Eine Rechtskrafterstreckung folgt auch nicht aus den Regelungen in § 407 Abs. 2, § 412 BGB. Danach muss der neue Gläubiger (hier die Klägerin) ein Urteil gegen sich gelten lassen, das zwischen dem Schuldner einer abgetretenen bzw. übergegangenen Forderung (hier: die Beklagte) und dem bisherigen Gläubiger (hier: der Versicherte K.) in einem nach dem Forderungsübergang anhängig gewordenen Rechtsstreit rechtskräftig über die Forderung ergangen ist. § 407 Abs. 2 BGB führt zu einer Rechtskrafterstreckung nur gegen den Zessionar. Diese Voraussetzung wäre im Streitfall gegeben, da die Klage des Versicherten K. gegen die Beklagte abgewiesen worden ist. Die Vorschrift des § 407 Abs. 2 BGB verwehrt es aber dem Schuldner, sich auf eine rechtskräftig in einem Prozess zwischen ihm und dem früheren Gläubiger ergangene Entscheidung zu berufen, wenn dieser Rechtsstreit erst nach seiner Kenntnis vom Anspruchsübergang rechtshängig geworden ist. So liegt der Fall hier. Dass die Beklagte den Anspruchsübergang auf die Klägerin bei Eintritt der Rechtshängigkeit des Vorprozesses nicht kannte, kann aufgrund der unfallbedingten Verletzungen des Versicherten nicht angenommen werden.
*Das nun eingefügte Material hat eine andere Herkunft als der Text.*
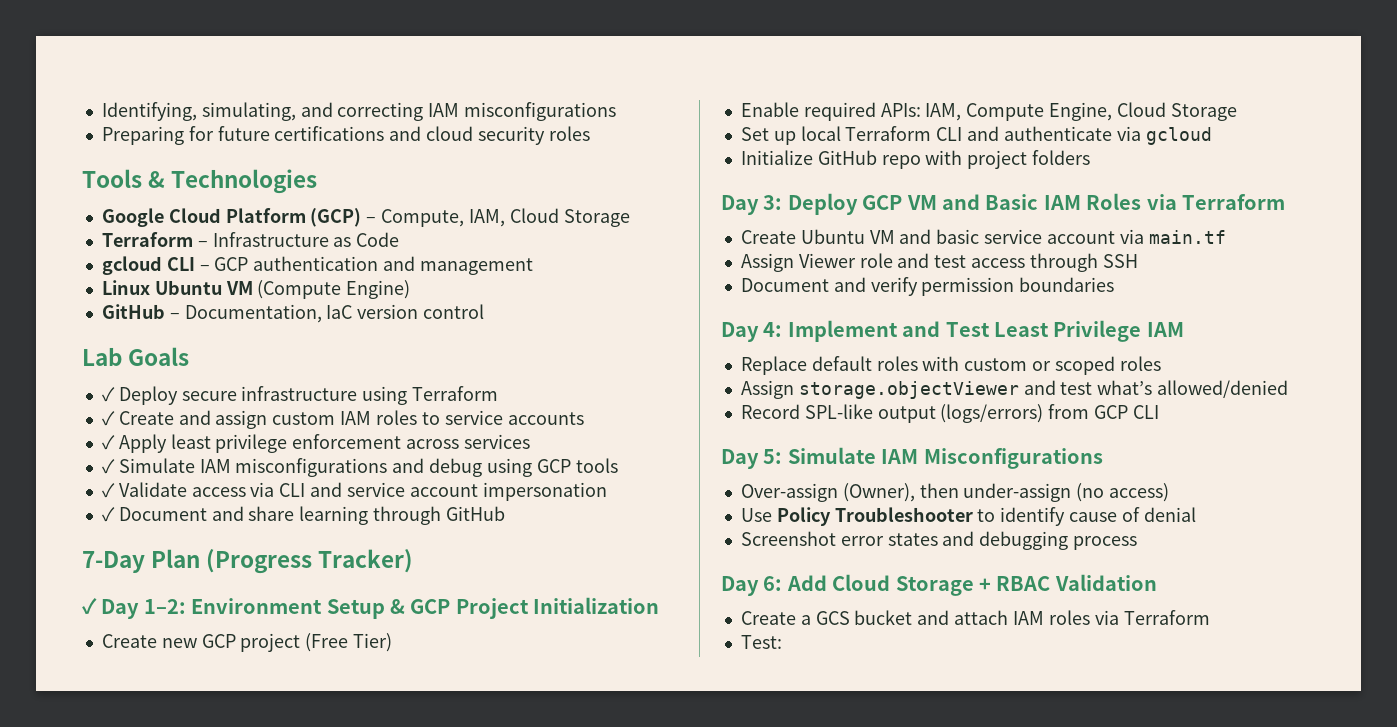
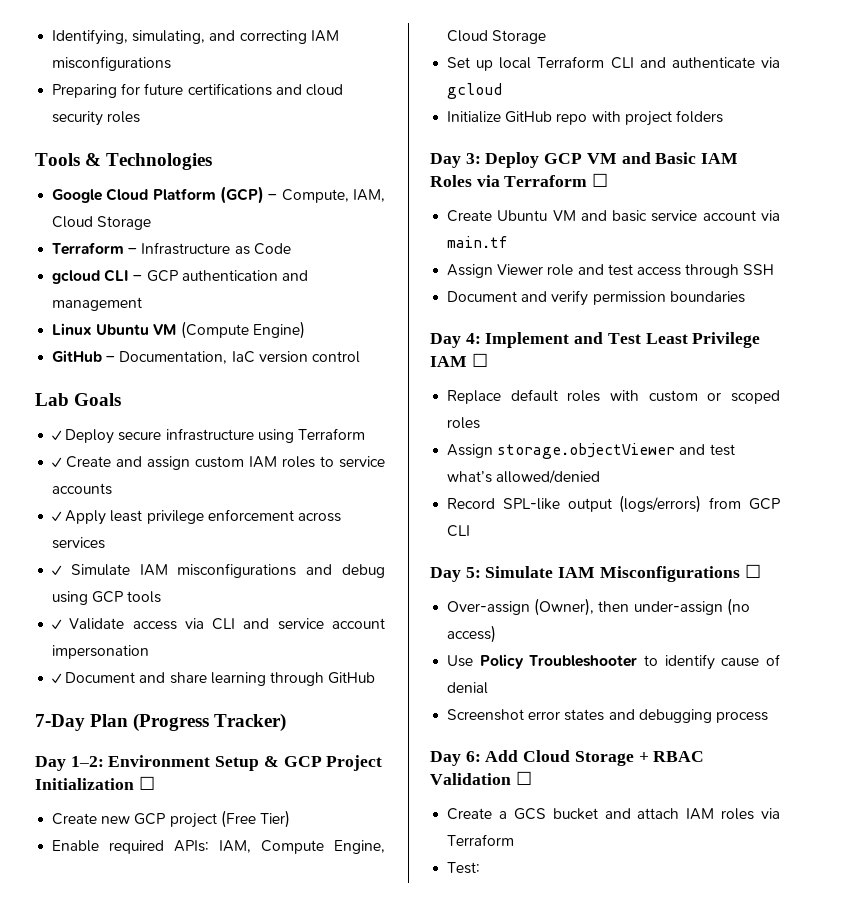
- ✓ Day 1–2: Environment Setup & GCP Project Initialization
+ Day 1–2: Environment Setup & GCP Project Initialization ☐
- Day 3: Deploy GCP VM and Basic IAM Roles via Terraform
+ Day 3: Deploy GCP VM and Basic IAM Roles via Terraform ☐
- Day 4: Implement and Test Least Privilege IAM
+ Day 4: Implement and Test Least Privilege IAM ☐
- Day 5: Simulate IAM Misconfigurations
+ Day 5: Simulate IAM Misconfigurations ☐
- Day 6: Add Cloud Storage + RBAC Validation
+ Day 6: Add Cloud Storage + RBAC Validation ☐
An die Kenntnis vom Forderungsübergang werden, um den Schutz der sozialen Leistungsträger nicht durch die Behauptung fehlenden Wissens vom Gläubigerwechsel unterlaufen zu können, von der Rechtsprechung im Rahmen des § 116 Abs. 1 SGB X nur maßvolle Anforderungen gestellt. Für die Kenntnis des Schädigers von einem Forderungsübergang nach § 116 Abs. 1 SGB X genügt schon das Wissen, dass der Verletzte sozialversichert ist; es reicht sogar aus, wenn er tatsächliche Umstände kennt, von denen allgemein bekannt ist, dass sie versicherungspflichtig machen. Für die Beklagte lag auf der Hand, dass K. als Mitarbeiter der Silotransportfirma gesetzlich versichert ist und die Klägerin wegen der unfallbedingten Verletzungen des bei ihr gesetzlich Versicherten K. Leistungen erbringen würde. Mithin kann sie sich nicht nach § 407 Abs. 2, § 412 BGB auf das ihr günstige, die Klage abweisende Urteil berufen.
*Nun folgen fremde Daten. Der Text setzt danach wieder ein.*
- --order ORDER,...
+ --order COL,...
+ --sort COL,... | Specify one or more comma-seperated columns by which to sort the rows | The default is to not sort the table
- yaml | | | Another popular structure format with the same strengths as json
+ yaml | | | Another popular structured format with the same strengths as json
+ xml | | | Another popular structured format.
Somit war neu zu beurteilen, ob im vorliegenden Fall etwa das Haftungsprivileg der gemeinsamen Betriebsstätte gegeben war, was vom BGH im Ergebnis verneint wurde. Dabei stellt er heraus, dass bloß parallele Tätigkeiten, die sich beziehungslos nebeneinander vollziehen, ebenso wenig genügen wie eine reine Arbeitsberührung, auch wenn es dadurch zu einer „Aufspaltung“ eines vermeintlich einheitlichen Lebensvorganges komme.